Segment Start: DATA FOR ANALYSIS

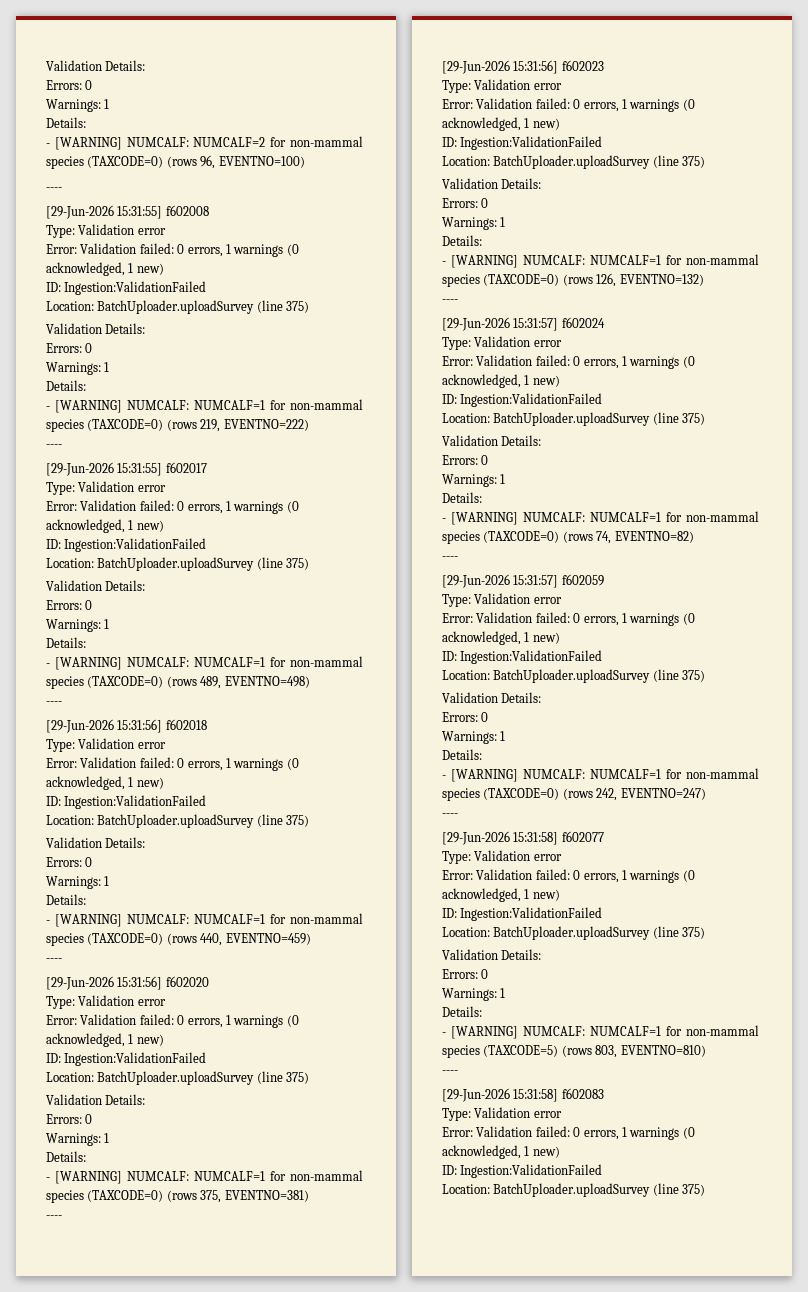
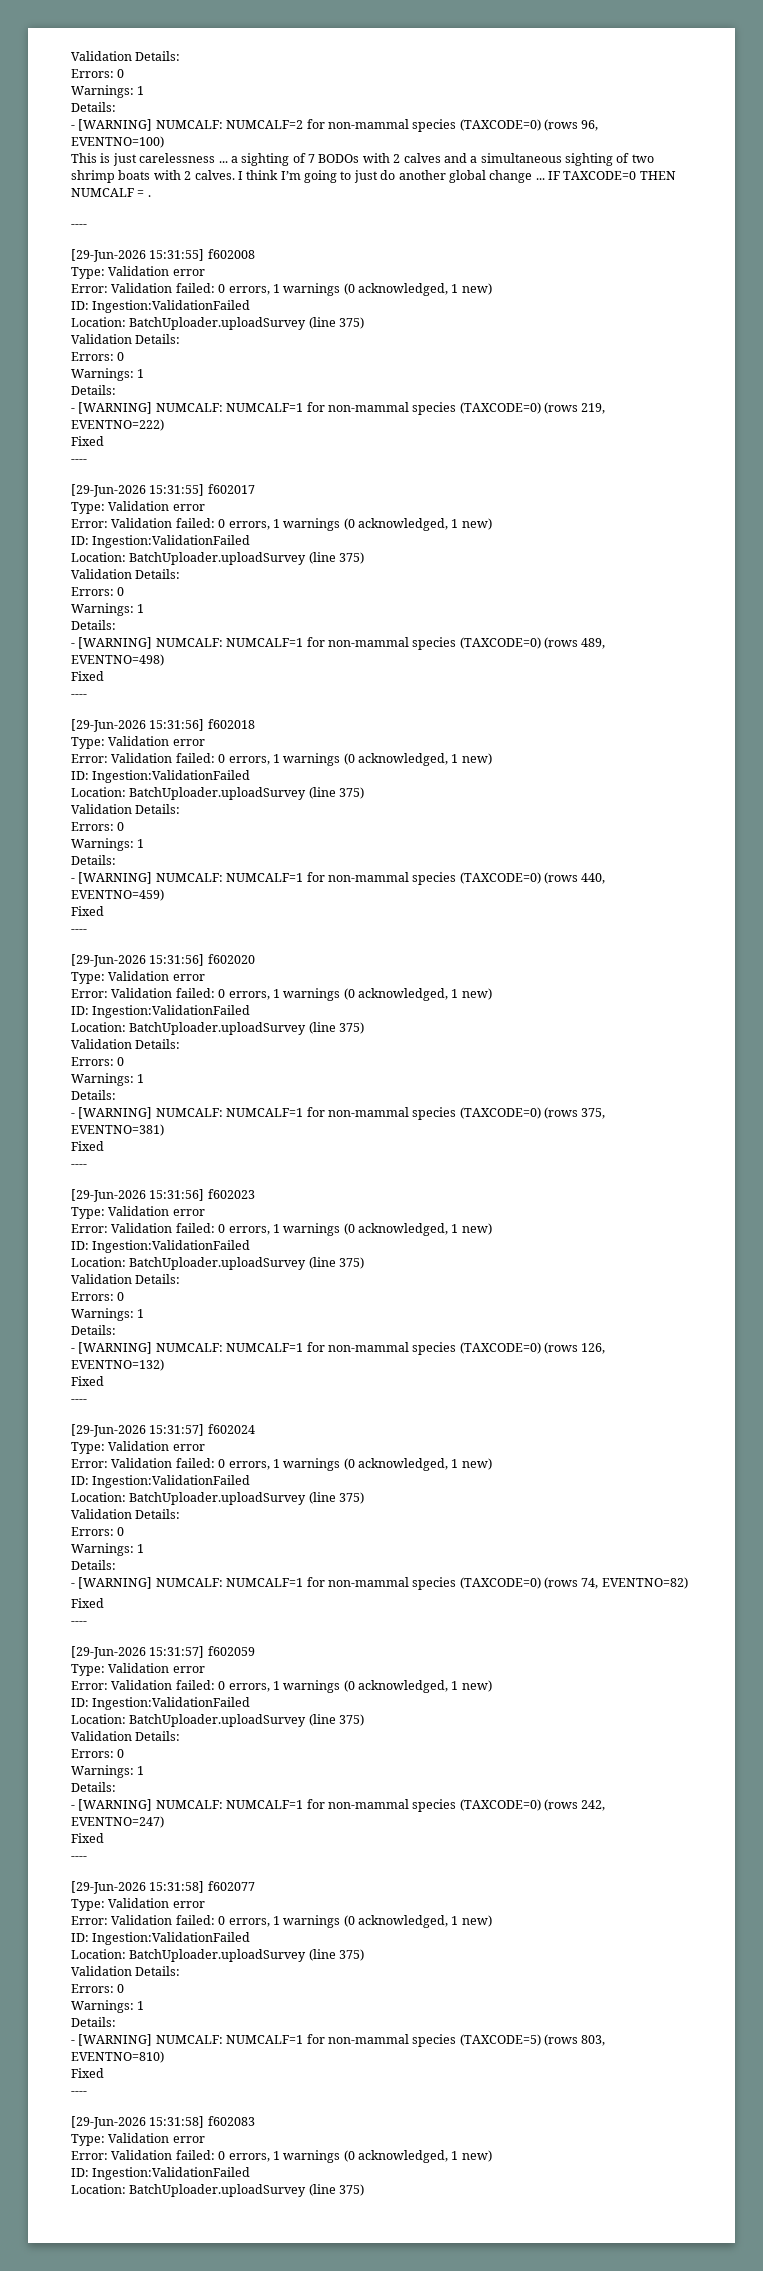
+ This is just carelessness ... a sighting of 7 BODOs with 2 calves and a simultaneous sighting of two shrimp boats with 2 calves. I think I’m going to just do another global change ... IF TAXCODE=0 THEN NUMCALF = .
  - [WARNING] NUMCALF: NUMCALF=1 for non-mammal species (TAXCODE=0) (rows 219, EVENTNO=222)
+ Fixed
  - [WARNING] NUMCALF: NUMCALF=1 for non-mammal species (TAXCODE=0) (rows 489, EVENTNO=498)
+ Fixed
  - [WARNING] NUMCALF: NUMCALF=1 for non-mammal species (TAXCODE=0) (rows 440, EVENTNO=459)
+ Fixed
  - [WARNING] NUMCALF: NUMCALF=1 for non-mammal species (TAXCODE=0) (rows 375, EVENTNO=381)
+ Fixed
  - [WARNING] NUMCALF: NUMCALF=1 for non-mammal species (TAXCODE=0) (rows 126, EVENTNO=132)
+ Fixed
  - [WARNING] NUMCALF: NUMCALF=1 for non-mammal species (TAXCODE=0) (rows 74, EVENTNO=82)
+ Fixed
  - [WARNING] NUMCALF: NUMCALF=1 for non-mammal species (TAXCODE=0) (rows 242, EVENTNO=247)
+ Fixed
  - [WARNING] NUMCALF: NUMCALF=1 for non-mammal species (TAXCODE=5) (rows 803, EVENTNO=810)
+ Fixed

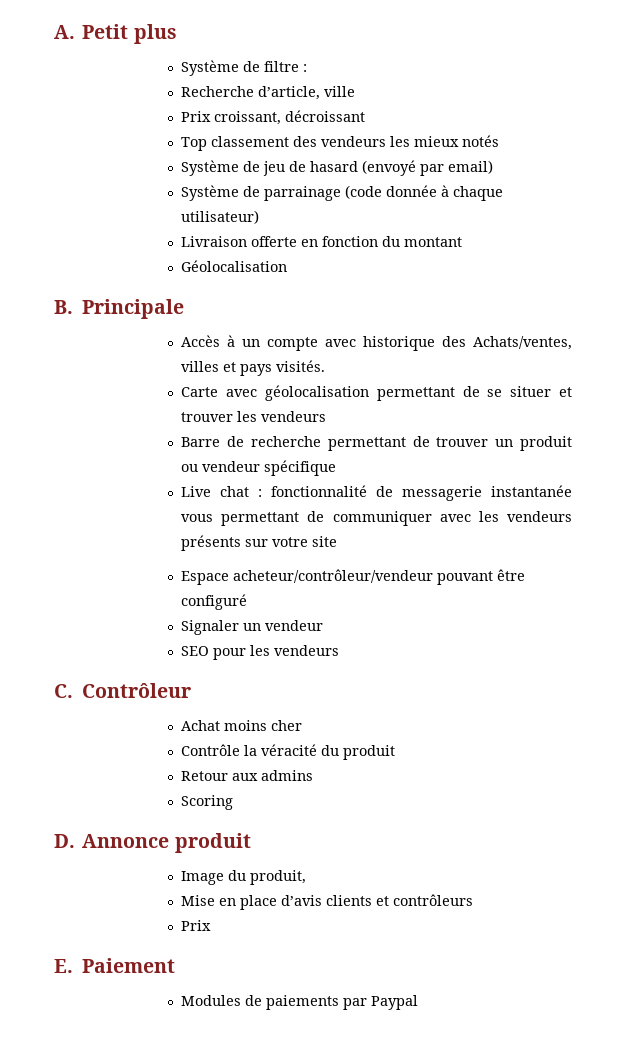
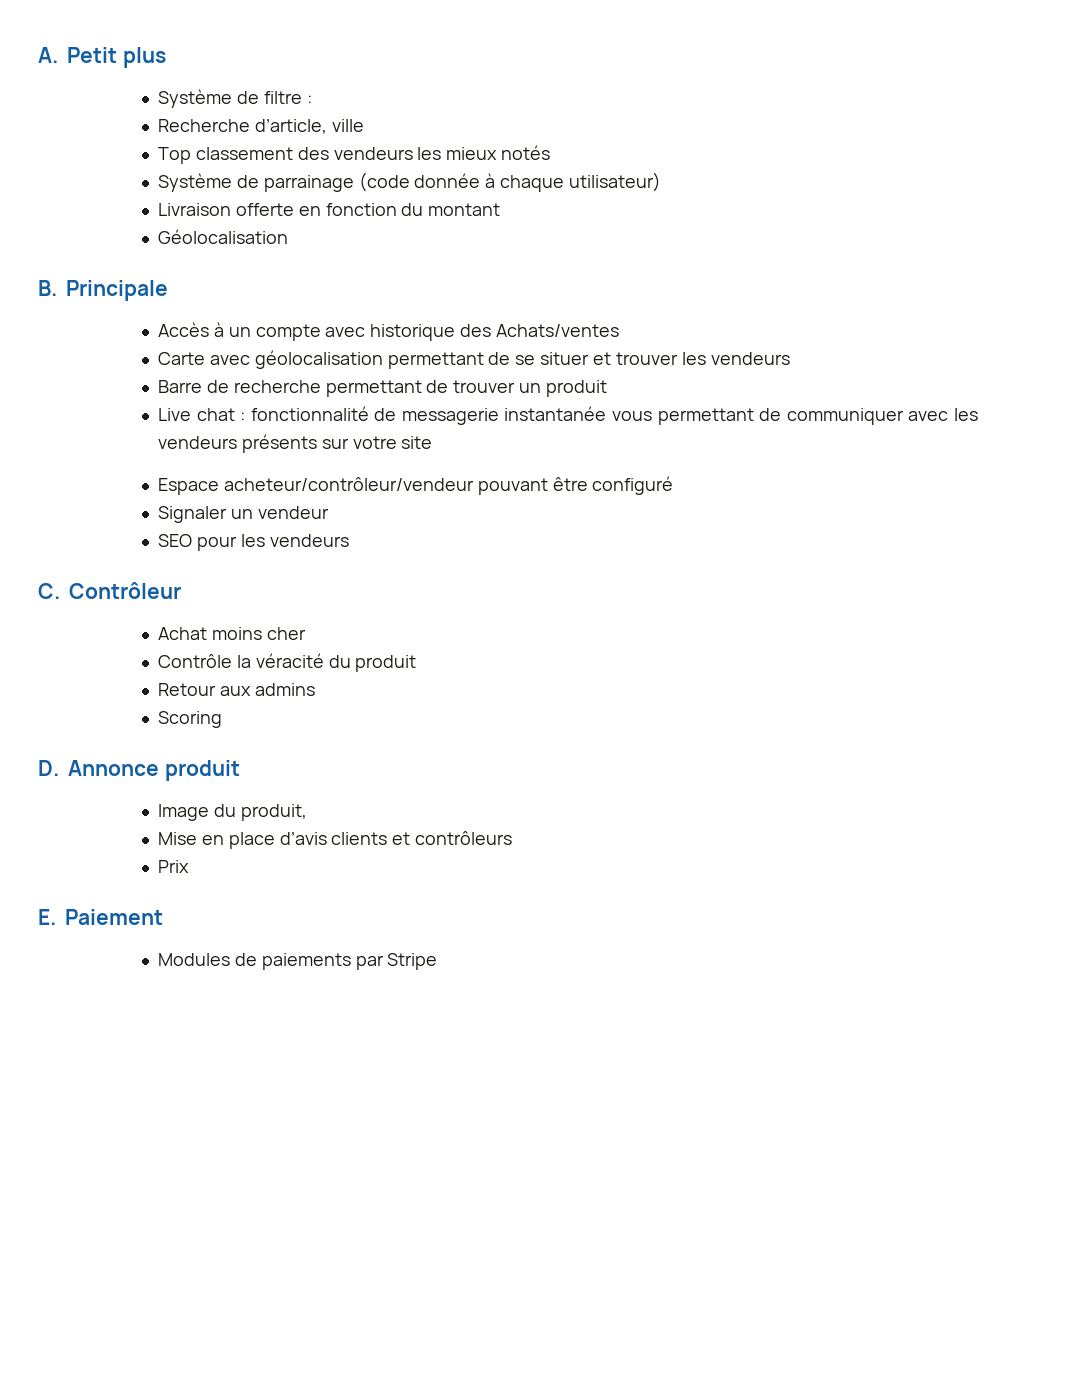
- Prix croissant, décroissant
- Système de jeu de hasard (envoyé par email)
- Accès à un compte avec historique des Achats/ventes, villes et pays visités.
+ Accès à un compte avec historique des Achats/ventes
- Barre de recherche permettant de trouver un produit ou vendeur spécifique
+ Barre de recherche permettant de trouver un produit
- Modules de paiements par Paypal
+ Modules de paiements par Stripe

Segment End: DATA FOR ANALYSIS

- WHAT NEEDS TO BE DONE -
Nothing but an exact copy of the data above, minus its pictures, should appear in the response.

- RESULT FOR THIS EXERCISE -
+ This is just carelessness ... a sighting of 7 BODOs with 2 calves and a simultaneous sighting of two shrimp boats with 2 calves. I think I’m going to just do another global change ... IF TAXCODE=0 THEN NUMCALF = .
  - [WARNING] NUMCALF: NUMCALF=1 for non-mammal species (TAXCODE=0) (rows 219, EVENTNO=222)
+ Fixed
  - [WARNING] NUMCALF: NUMCALF=1 for non-mammal species (TAXCODE=0) (rows 489, EVENTNO=498)
+ Fixed
  - [WARNING] NUMCALF: NUMCALF=1 for non-mammal species (TAXCODE=0) (rows 440, EVENTNO=459)
+ Fixed
  - [WARNING] NUMCALF: NUMCALF=1 for non-mammal species (TAXCODE=0) (rows 375, EVENTNO=381)
+ Fixed
  - [WARNING] NUMCALF: NUMCALF=1 for non-mammal species (TAXCODE=0) (rows 126, EVENTNO=132)
+ Fixed
  - [WARNING] NUMCALF: NUMCALF=1 for non-mammal species (TAXCODE=0) (rows 74, EVENTNO=82)
+ Fixed
  - [WARNING] NUMCALF: NUMCALF=1 for non-mammal species (TAXCODE=0) (rows 242, EVENTNO=247)
+ Fixed
  - [WARNING] NUMCALF: NUMCALF=1 for non-mammal species (TAXCODE=5) (rows 803, EVENTNO=810)
+ Fixed

- Prix croissant, décroissant
- Système de jeu de hasard (envoyé par email)
- Accès à un compte avec historique des Achats/ventes, villes et pays visités.
+ Accès à un compte avec historique des Achats/ventes
- Barre de recherche permettant de trouver un produit ou vendeur spécifique
+ Barre de recherche permettant de trouver un produit
- Modules de paiements par Paypal
+ Modules de paiements par Stripe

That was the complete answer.